EXERCISE INPUTS -
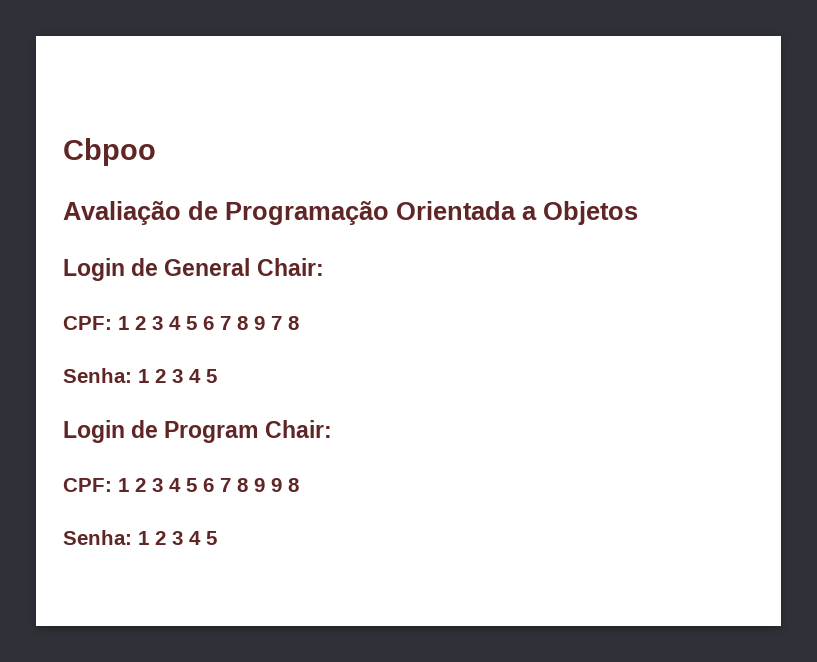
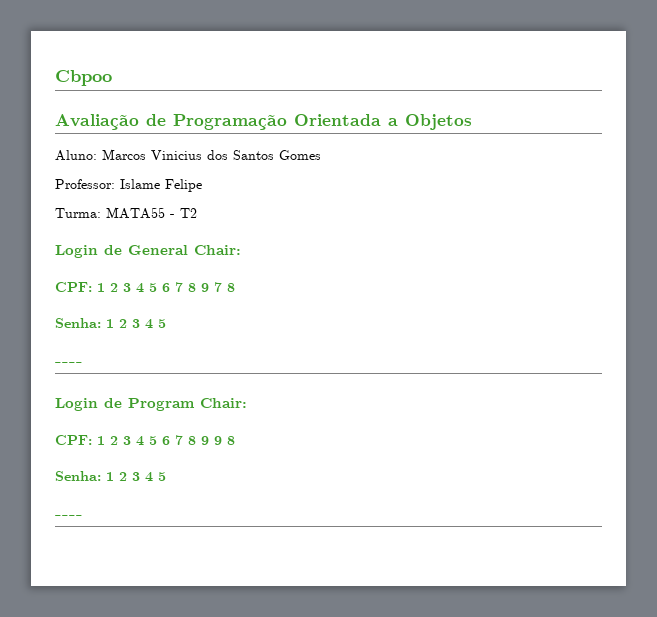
(638, 213) none -> [55,149,321,161] [55,179,202,192] [55,207,197,219] // Aluno: Marcos Vinicius dos Santos Gomes // Professor: Islame Felipe // Turma: MATA55 - T2
(217, 376) none -> [55,362,83,366] // ----
(217, 538) none -> [55,515,83,519] // ----

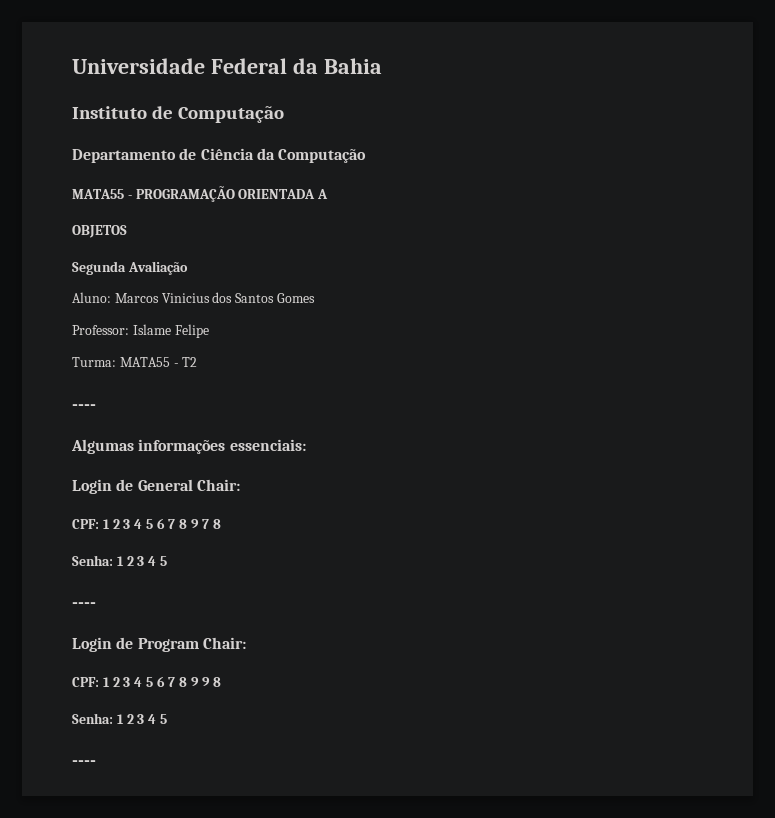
[55,70,112,86] [55,114,472,130] Cbpoo // Avaliação de Programação Orientada a Objetos -> [72,58,382,74] [72,106,285,123] [72,148,367,163] [72,186,329,202] [72,225,127,238] [72,261,188,275] Universidade Federal da Bahia // Instituto de Computação // Departamento de Ciência da Computação // MATA55 - PROGRAMAÇÃO ORIENTADA A // OBJETOS // Segunda Avaliação
(197, 213) none -> [72,404,96,410] [71,439,306,454] // ---- // Algumas informações essenciais:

WHAT IS REQUIRED - Only the text of the records belongs in your answer, repeated exactly; the pictures stay out.

EXPECTED OUTPUT -
(638, 213) none -> [55,149,321,161] [55,179,202,192] [55,207,197,219] // Aluno: Marcos Vinicius dos Santos Gomes // Professor: Islame Felipe // Turma: MATA55 - T2
(217, 376) none -> [55,362,83,366] // ----
(217, 538) none -> [55,515,83,519] // ----

[55,70,112,86] [55,114,472,130] Cbpoo // Avaliação de Programação Orientada a Objetos -> [72,58,382,74] [72,106,285,123] [72,148,367,163] [72,186,329,202] [72,225,127,238] [72,261,188,275] Universidade Federal da Bahia // Instituto de Computação // Departamento de Ciência da Computação // MATA55 - PROGRAMAÇÃO ORIENTADA A // OBJETOS // Segunda Avaliação
(197, 213) none -> [72,404,96,410] [71,439,306,454] // ---- // Algumas informações essenciais:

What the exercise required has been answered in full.